The cardiac Na(+)/Ca(2+) exchanger (NCX) is the major Ca(2+) efflux pathway on the sarcolemma, counterbalancing Ca(2+) influx via L-type Ca(2+) current during excitation-contraction coupling. Altered NCX activity modulates the sarcoplastic reticulum Ca(2+) load and can contribute to abnormal Ca(2+) handling and arrhythmias. NADH/NAD(+) is the main redox couple controlling mitochondrial energy production, glycolysis, and other redox reactions. Here, we tested whether cytosolic NADH/NAD(+) redox potential regulates NCX activity in adult cardiomyocytes. NCX current (INCX), measured with whole cell patch clamp, was inhibited in response to cytosolic NADH loaded directly via pipette or increased by extracellular lactate perfusion, whereas an increase of mitochondrial NADH had no effect. Reactive oxygen species (ROS) accumulation was enhanced by increasing cytosolic NADH, and NADH-induced INCX inhibition was abolished by the H2O2 scavenger catalase.
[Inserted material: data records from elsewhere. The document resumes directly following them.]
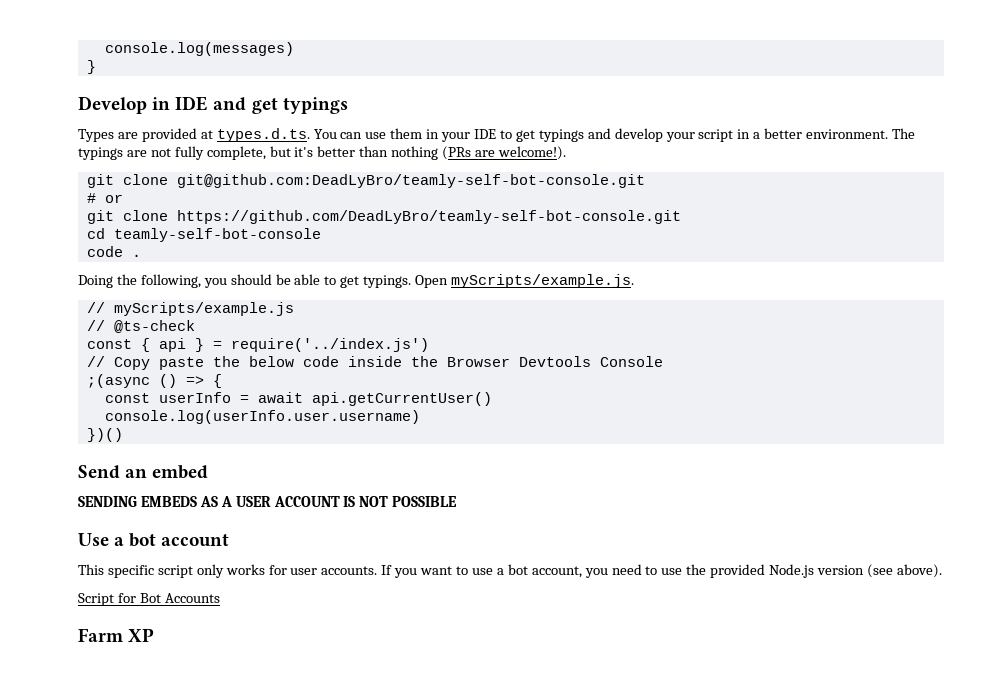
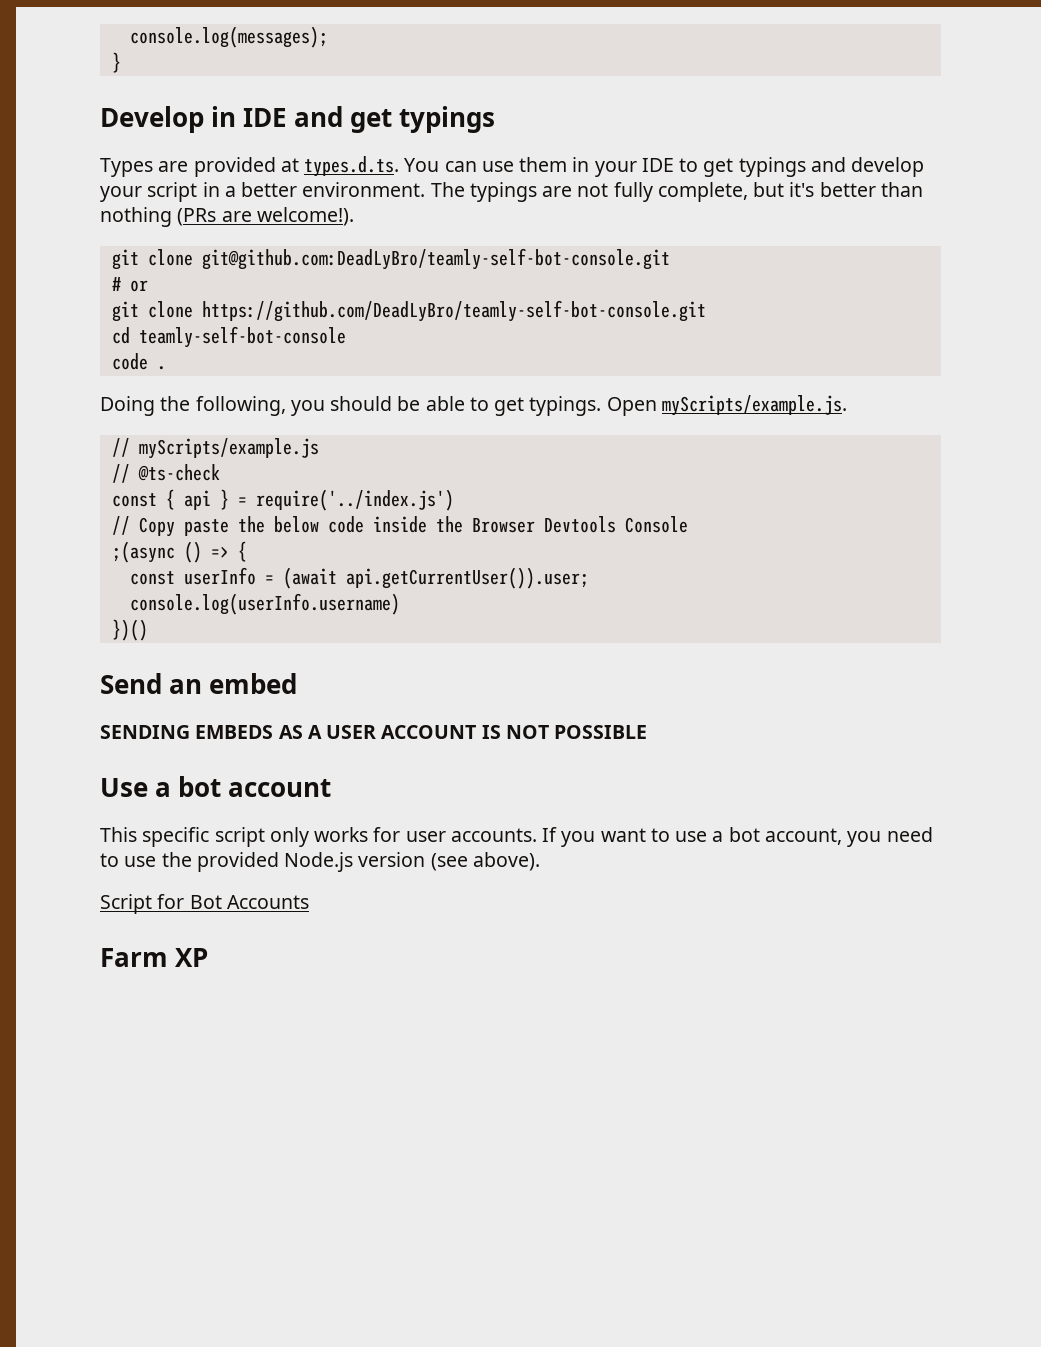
- console.log(messages)
+ console.log(messages);
- const userInfo = await api.getCurrentUser()
- console.log(userInfo.user.username)
+ const userInfo = (await api.getCurrentUser()).user;
+ console.log(userInfo.username)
NADH-induced ROS accumulation was independent of mitochondrial respiration (rotenone-insensitive) but was inhibited by the flavoenzyme blocker diphenylene iodonium. NADPH oxidase was ruled out as the effector because INCX was insensitive to cytosolic NADPH, and NADH-induced ROS and INCX inhibition were not abrogated by the specific NADPH oxidase inhibitor gp91ds-tat. This study reveals a novel mechanism of NCX regulation by cytosolic NADH/NAD(+) redox potential through a ROS-generating NADH-driven flavoprotein oxidase. The mechanism is likely to play a key role in Ca(2+) homeostasis and the response to alterations in the cytosolic pyridine nucleotide redox state during ischemia-reperfusion or other cardiovascular diseases.